● **Directions**:
Search each line of the data for the word "margin"; copy every line where it is found.

● **Supplied information**:
- - - -
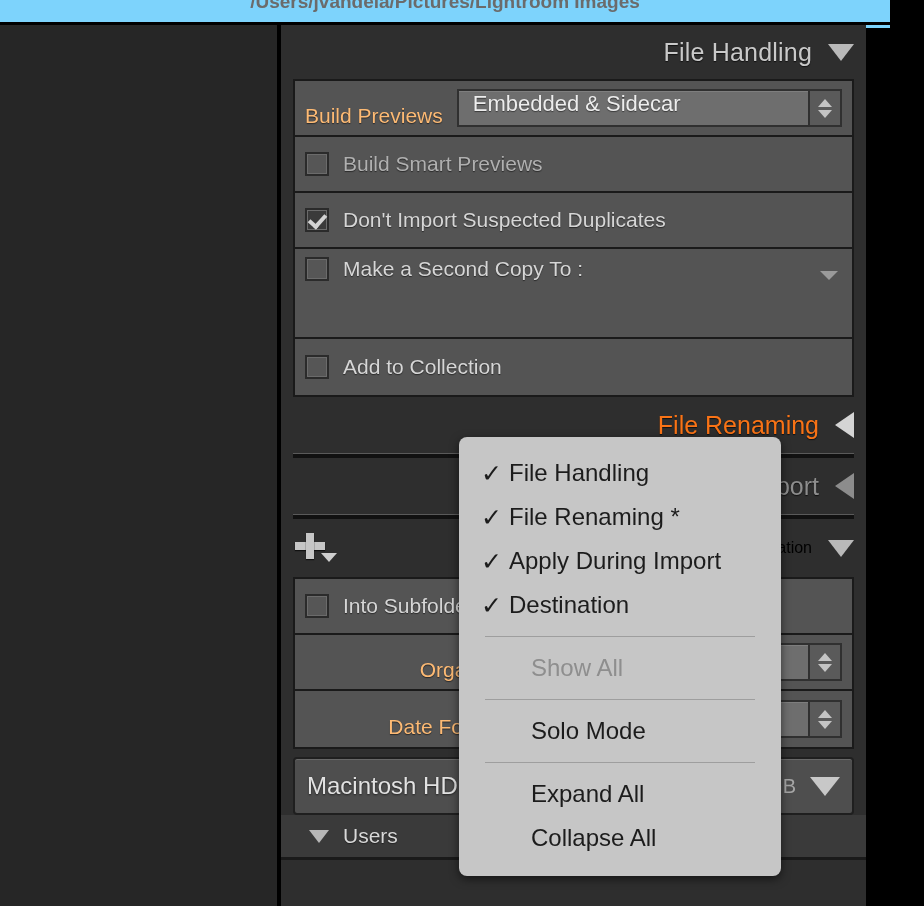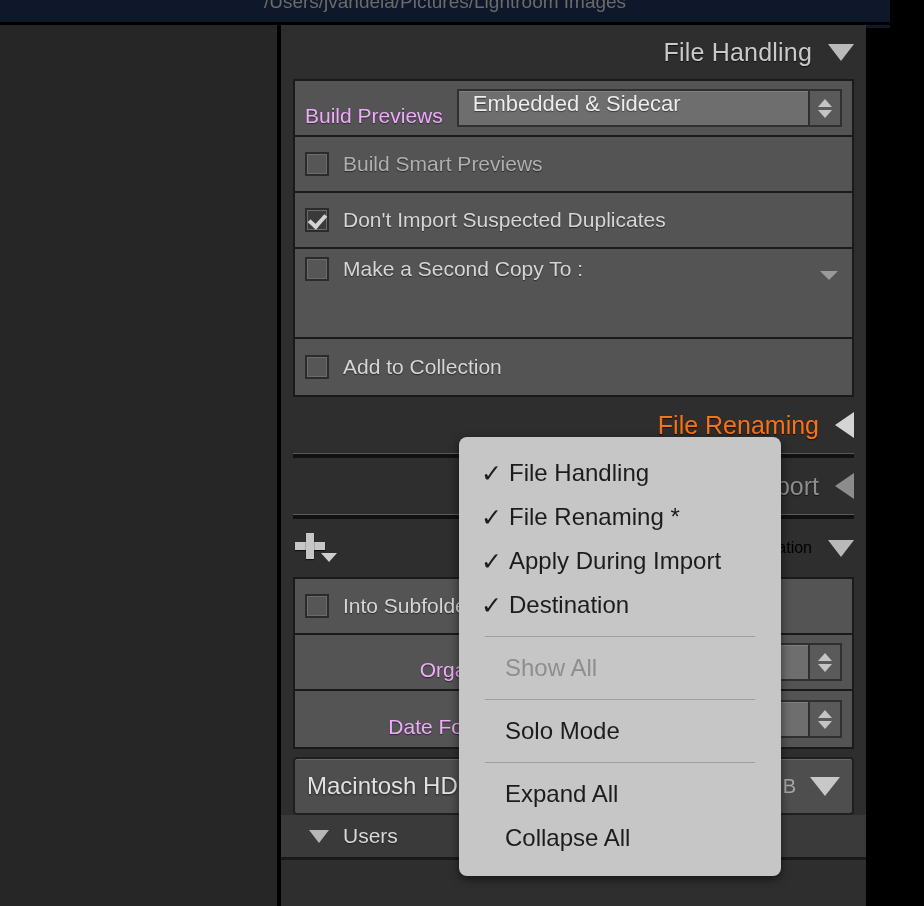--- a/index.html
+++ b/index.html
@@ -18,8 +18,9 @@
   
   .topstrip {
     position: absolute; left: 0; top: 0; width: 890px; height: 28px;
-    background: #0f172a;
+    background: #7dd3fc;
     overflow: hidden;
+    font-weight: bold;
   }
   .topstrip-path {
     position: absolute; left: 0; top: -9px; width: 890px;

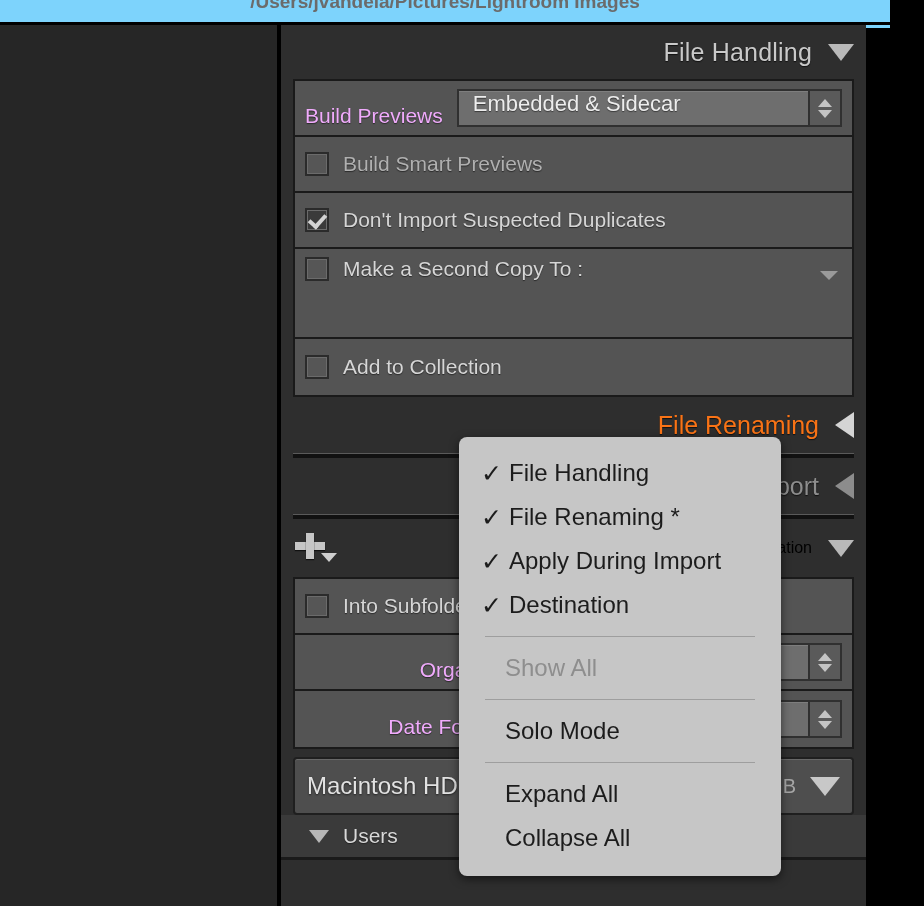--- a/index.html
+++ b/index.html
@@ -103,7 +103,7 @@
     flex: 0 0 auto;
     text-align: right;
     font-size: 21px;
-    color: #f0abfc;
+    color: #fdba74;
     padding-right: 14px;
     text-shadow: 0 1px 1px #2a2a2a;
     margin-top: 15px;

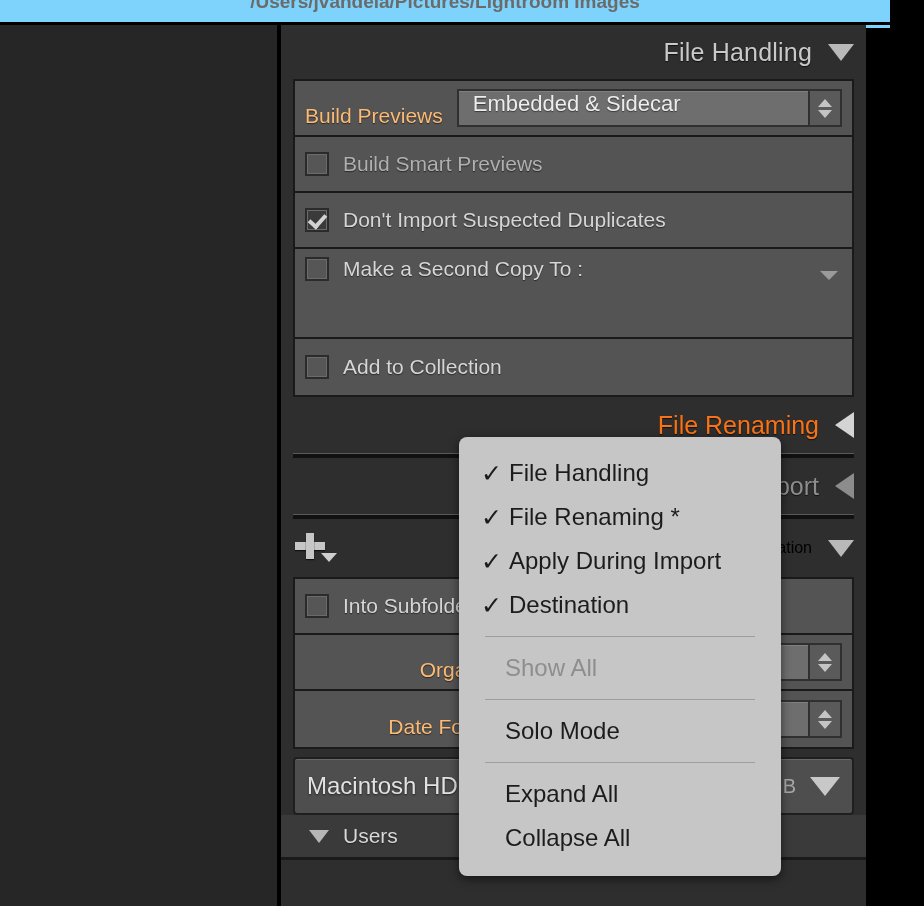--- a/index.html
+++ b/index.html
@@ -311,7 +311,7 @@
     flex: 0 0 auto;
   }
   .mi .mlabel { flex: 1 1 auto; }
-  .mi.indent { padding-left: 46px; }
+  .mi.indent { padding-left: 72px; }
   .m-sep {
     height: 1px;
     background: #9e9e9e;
- - - -
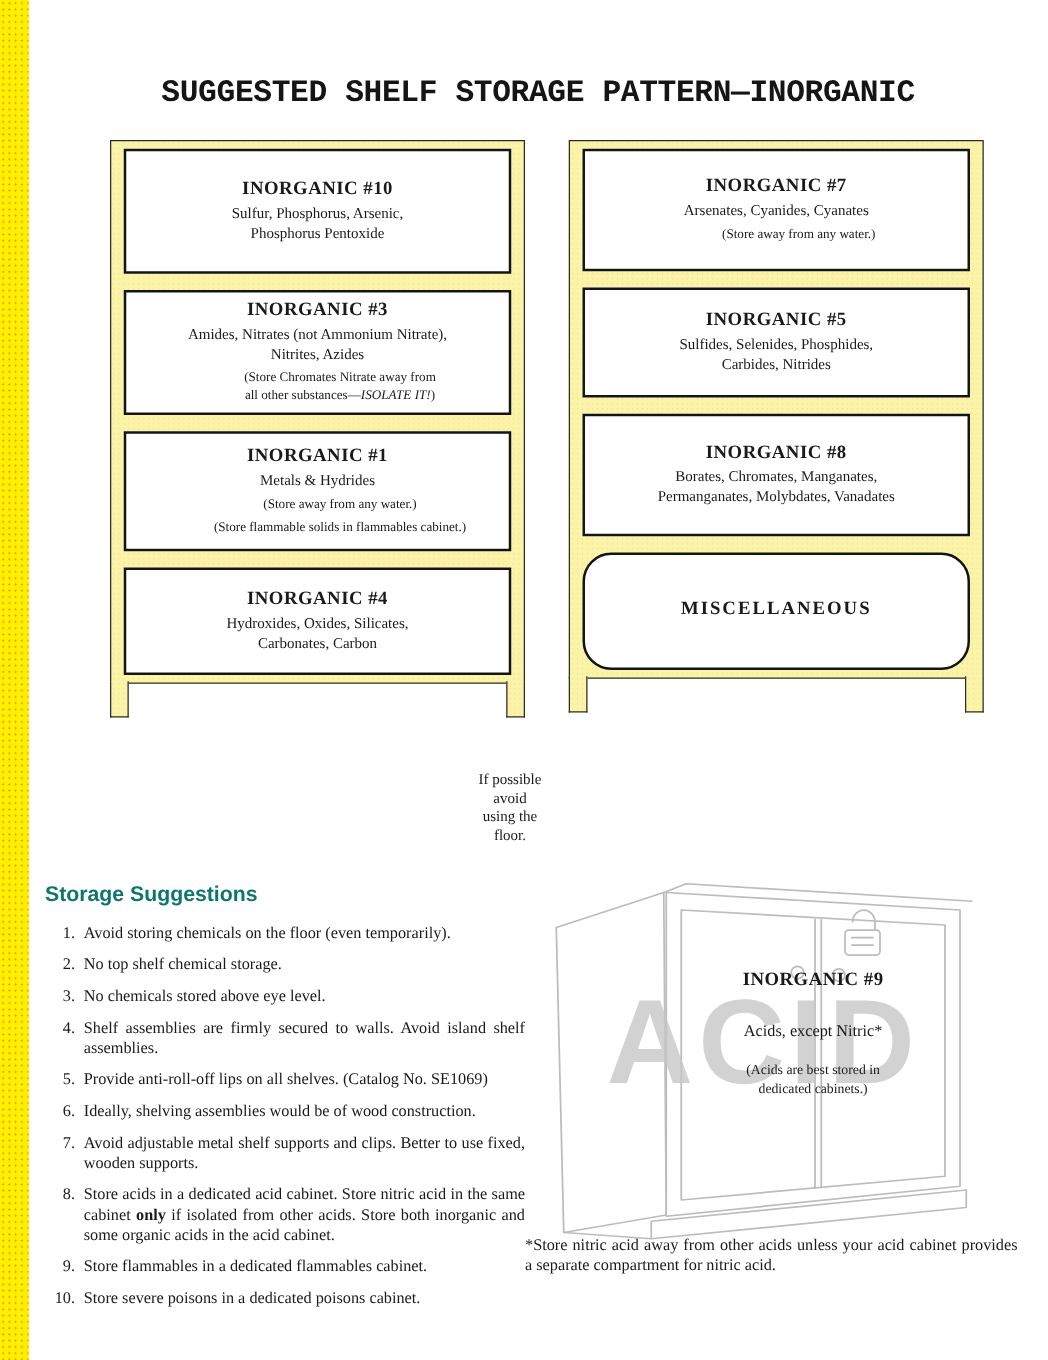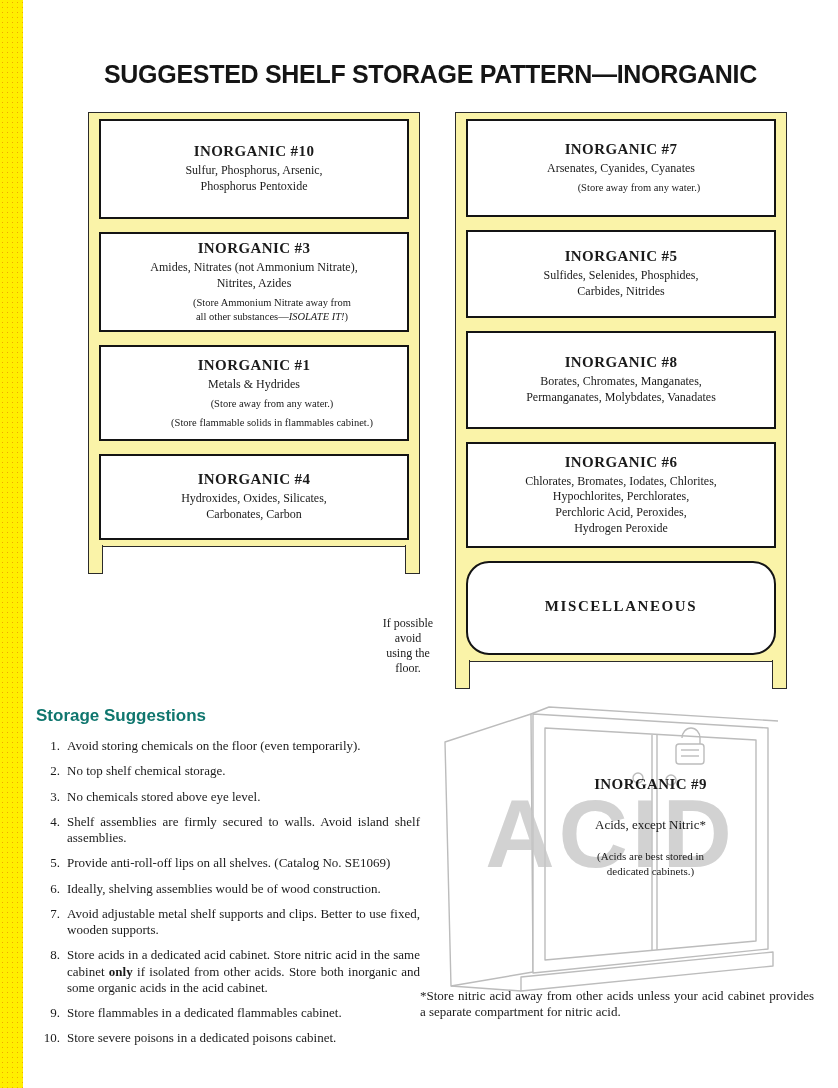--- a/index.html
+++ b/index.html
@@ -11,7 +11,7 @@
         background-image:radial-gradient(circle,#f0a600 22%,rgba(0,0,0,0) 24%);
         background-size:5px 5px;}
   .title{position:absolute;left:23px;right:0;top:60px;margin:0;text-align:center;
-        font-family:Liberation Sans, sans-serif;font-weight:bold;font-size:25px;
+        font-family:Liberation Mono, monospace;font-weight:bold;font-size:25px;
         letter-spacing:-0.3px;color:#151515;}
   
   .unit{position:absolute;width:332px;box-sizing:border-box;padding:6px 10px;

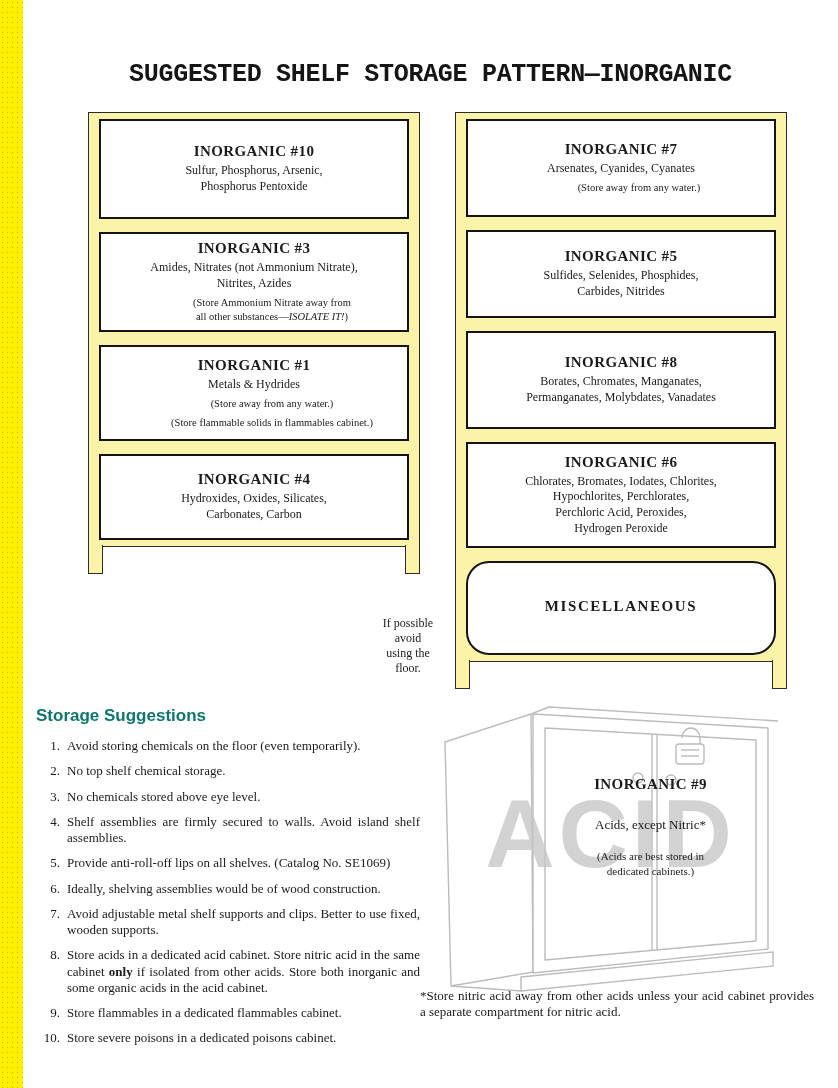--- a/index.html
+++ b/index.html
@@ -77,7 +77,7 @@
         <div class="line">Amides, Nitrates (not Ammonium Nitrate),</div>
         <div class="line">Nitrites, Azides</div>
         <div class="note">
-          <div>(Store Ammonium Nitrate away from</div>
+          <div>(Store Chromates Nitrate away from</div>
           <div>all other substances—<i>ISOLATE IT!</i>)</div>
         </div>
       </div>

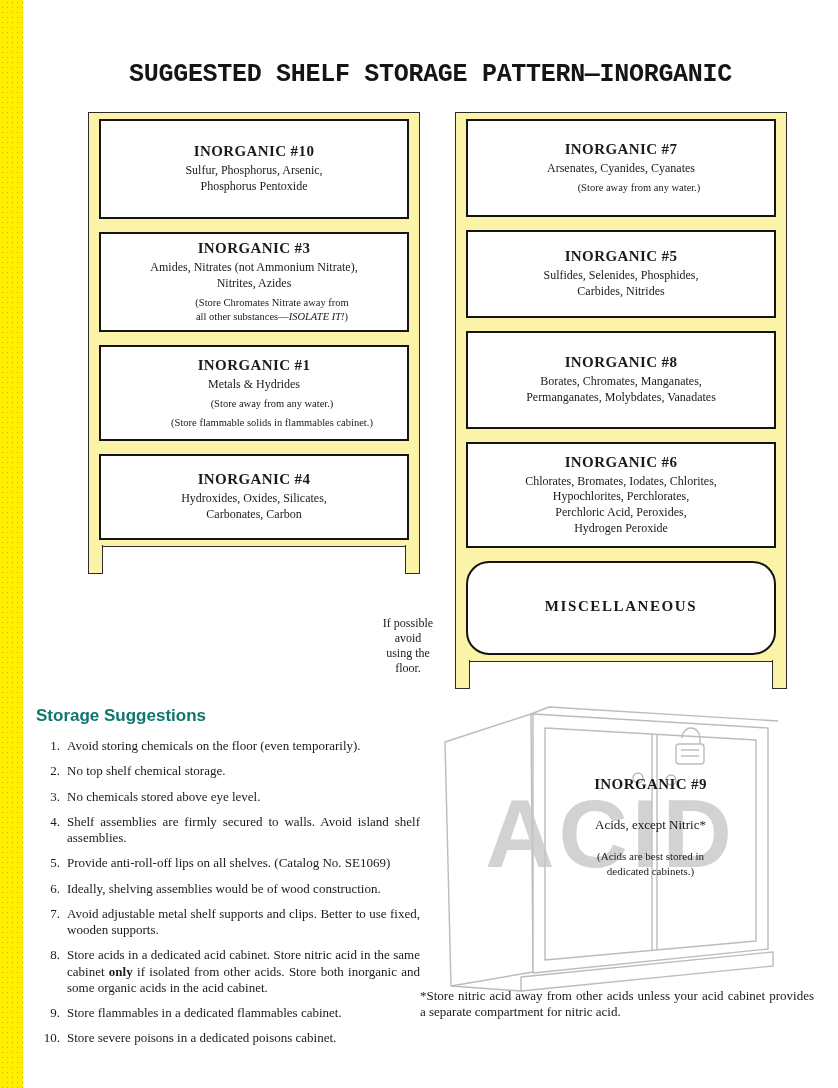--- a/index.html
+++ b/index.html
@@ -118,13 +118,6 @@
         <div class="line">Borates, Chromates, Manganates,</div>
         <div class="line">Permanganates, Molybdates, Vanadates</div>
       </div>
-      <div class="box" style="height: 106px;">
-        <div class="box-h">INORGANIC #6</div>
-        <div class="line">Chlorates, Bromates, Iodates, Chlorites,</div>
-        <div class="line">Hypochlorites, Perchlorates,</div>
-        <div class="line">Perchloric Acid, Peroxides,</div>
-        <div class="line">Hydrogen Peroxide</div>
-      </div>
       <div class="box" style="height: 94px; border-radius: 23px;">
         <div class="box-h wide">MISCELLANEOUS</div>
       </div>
- - - -
● **Answer to this task**:
     margin-top: 15px;
   .title{position:absolute;left:23px;right:0;top:60px;margin:0;text-align:center;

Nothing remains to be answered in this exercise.